Her mother grinned, and her beady little eyes shining with mischief, she responded, “I told her to tell her daughter to put the curtains up her fat tuchus.”

 Annie opened her mouth to laugh, but instead of laughing her entire body was seized with an uncontrollable fit of coughing. Globules of blood the size of chickpeas came flying out of her mouth. There was a part of her that couldn’t help thinking what an interesting disease this was. The coughing fit seemed to go on forever, and when it was over a searing pain coursed through Annie’s midsection, making her feel as though she were being sliced in half by a red-hot sword.
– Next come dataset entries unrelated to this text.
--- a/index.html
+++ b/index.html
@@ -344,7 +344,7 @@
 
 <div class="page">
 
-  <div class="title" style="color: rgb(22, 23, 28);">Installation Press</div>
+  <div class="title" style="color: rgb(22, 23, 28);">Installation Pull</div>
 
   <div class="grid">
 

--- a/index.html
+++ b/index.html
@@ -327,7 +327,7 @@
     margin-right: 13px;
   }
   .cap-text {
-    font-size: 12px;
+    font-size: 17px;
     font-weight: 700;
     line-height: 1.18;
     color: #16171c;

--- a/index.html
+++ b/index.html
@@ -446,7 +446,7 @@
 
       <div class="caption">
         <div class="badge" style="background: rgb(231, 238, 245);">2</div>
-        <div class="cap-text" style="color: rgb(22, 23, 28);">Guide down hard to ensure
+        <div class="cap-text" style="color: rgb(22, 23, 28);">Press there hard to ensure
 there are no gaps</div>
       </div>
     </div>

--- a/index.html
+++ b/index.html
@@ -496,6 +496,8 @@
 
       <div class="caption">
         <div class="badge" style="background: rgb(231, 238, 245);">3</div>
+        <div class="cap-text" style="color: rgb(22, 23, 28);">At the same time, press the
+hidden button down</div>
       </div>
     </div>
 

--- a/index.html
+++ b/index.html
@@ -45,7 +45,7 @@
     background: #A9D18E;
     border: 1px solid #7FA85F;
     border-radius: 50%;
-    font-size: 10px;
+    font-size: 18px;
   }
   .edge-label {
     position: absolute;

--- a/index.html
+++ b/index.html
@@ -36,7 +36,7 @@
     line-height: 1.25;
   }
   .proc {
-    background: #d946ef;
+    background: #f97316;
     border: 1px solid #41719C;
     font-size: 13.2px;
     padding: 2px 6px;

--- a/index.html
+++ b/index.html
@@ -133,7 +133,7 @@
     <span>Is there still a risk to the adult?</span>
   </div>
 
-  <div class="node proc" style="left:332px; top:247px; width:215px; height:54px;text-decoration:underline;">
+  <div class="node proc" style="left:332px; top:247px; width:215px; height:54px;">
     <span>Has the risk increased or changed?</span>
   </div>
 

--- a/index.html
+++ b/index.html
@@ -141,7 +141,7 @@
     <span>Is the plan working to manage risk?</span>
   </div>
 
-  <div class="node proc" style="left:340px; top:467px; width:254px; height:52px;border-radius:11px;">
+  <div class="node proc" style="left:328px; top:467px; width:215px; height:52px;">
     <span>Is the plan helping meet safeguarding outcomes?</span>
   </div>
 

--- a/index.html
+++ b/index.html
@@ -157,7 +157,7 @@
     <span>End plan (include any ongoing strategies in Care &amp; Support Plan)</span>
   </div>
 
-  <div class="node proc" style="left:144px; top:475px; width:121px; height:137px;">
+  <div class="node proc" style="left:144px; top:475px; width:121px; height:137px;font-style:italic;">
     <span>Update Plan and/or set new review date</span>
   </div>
“It hurts, Ella,” she cried. Her mother emptied the basket of pill bottles that lay in a heap on Annie’s night table onto the bed, and rummaged through the bottles, looking for the morphine.  

“Here,” she said, victoriously, retrieving a stray tab of the precious narcotic that she found hidden in a crevice of straw in the basket. Holding her daughter’s head with one hand and bringing a glass of water to her mouth with the other, she gave her the pill. “You sleep now. I’ll go get the medicine. Sleep. Go to sleep.” With that she ran out of the room and within seconds was out of the house.